**TASK DIRECTIONS**. Count every line below that contains "span", then state the total with no other output.

**DATASET EXTRACT**.
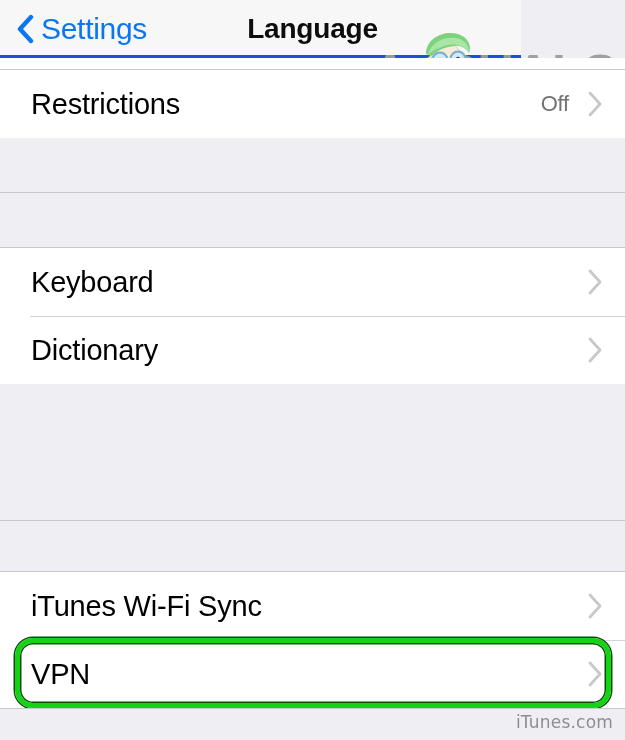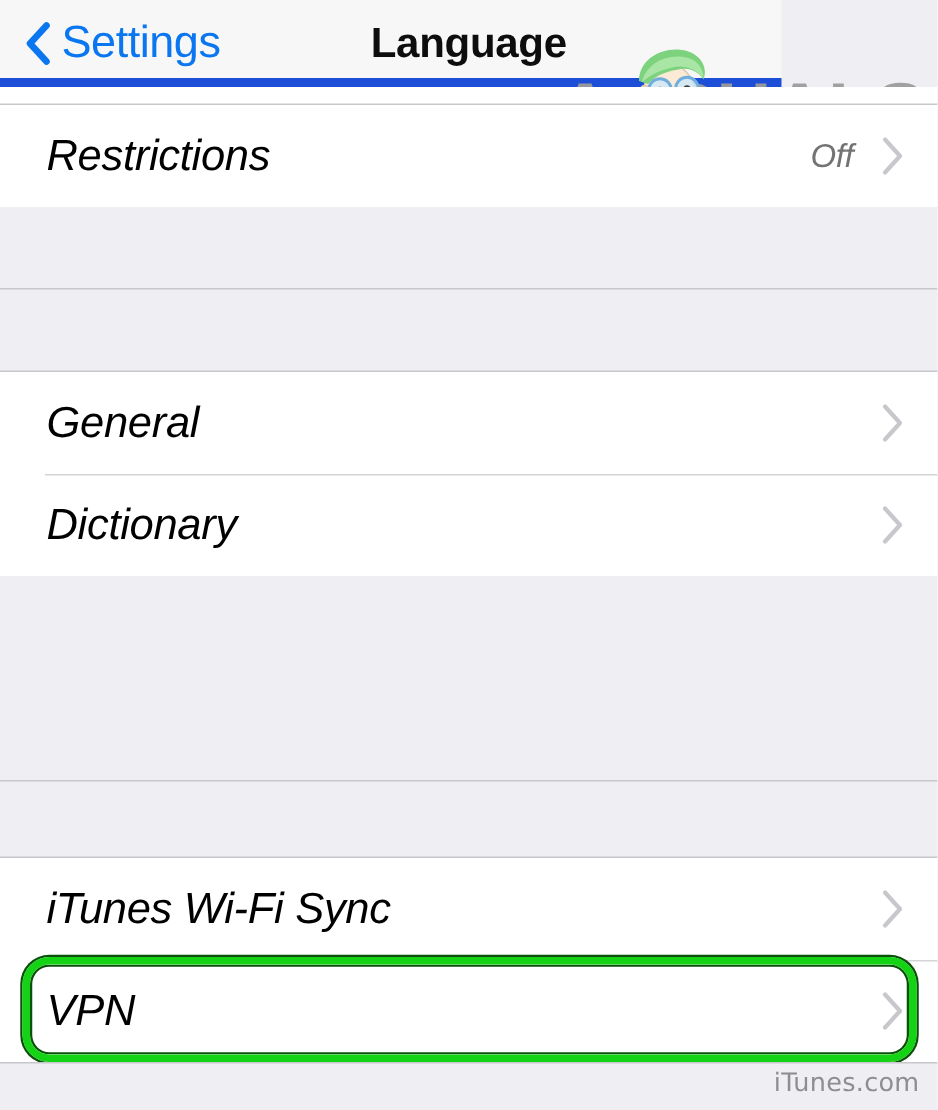--- a/index.html
+++ b/index.html
@@ -30,7 +30,7 @@
     width: 521px;
     height: 58px;
     background: #F7F7F7;
-    border-bottom: 6px solid #1d4ed8;
+    border-bottom: 3px solid #1d4ed8;
     box-sizing: border-box;
   }
   .back-button {

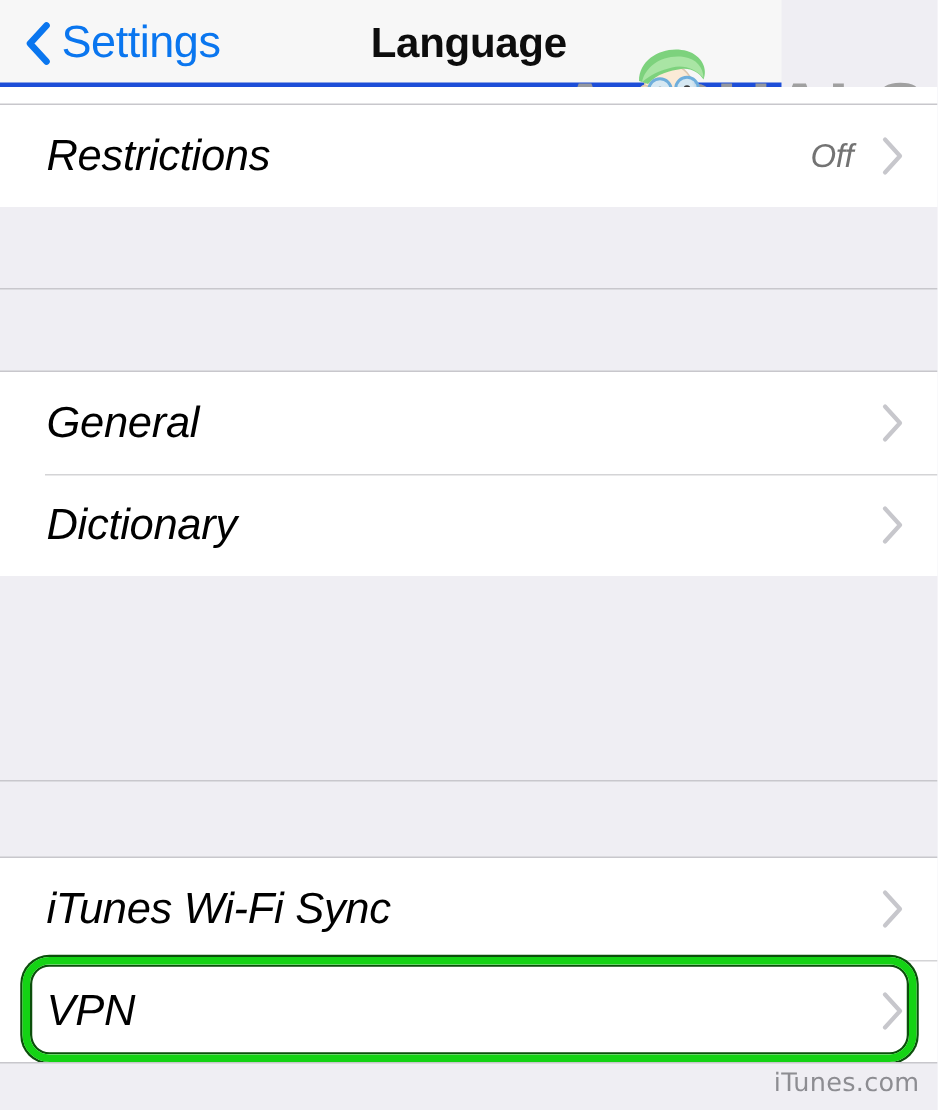--- a/index.html
+++ b/index.html
@@ -123,7 +123,6 @@
     left: 0;
     width: 625px;
     background: #FFFFFF;
-    font-style: italic;
   }
   .row {
     position: relative;

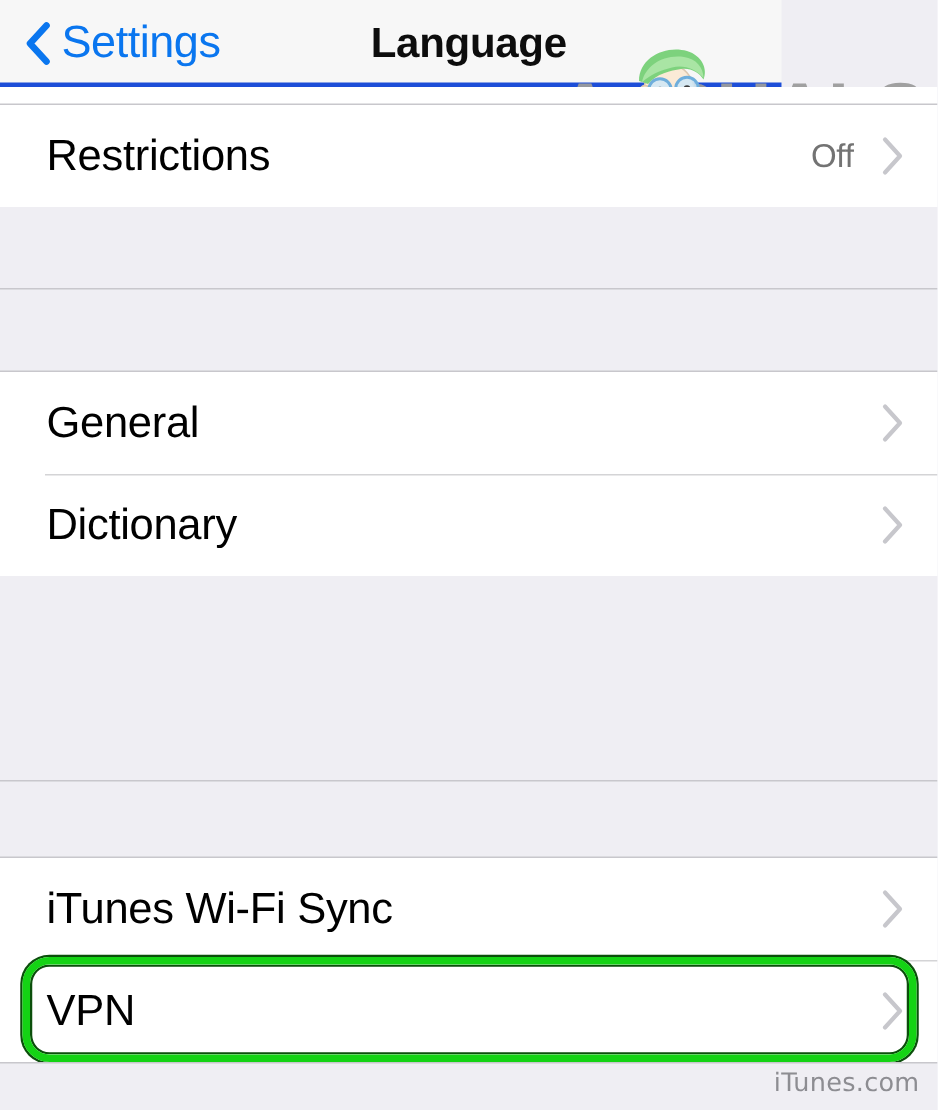--- a/index.html
+++ b/index.html
@@ -265,7 +265,7 @@
 
   <div class="group" id="group-locale">
     <div class="row">
-      <span class="row-label">General</span>
+      <span class="row-label">Keyboard</span>
       <svg class="row-chevron" viewBox="0 0 16 28">
         <polyline points="3,3 13,14 3,25" fill="none" stroke="#C7C7CC" stroke-width="2.8" stroke-linecap="round" stroke-linejoin="round"></polyline>
       </svg>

**REPLY TO THE EXERCISE**. 2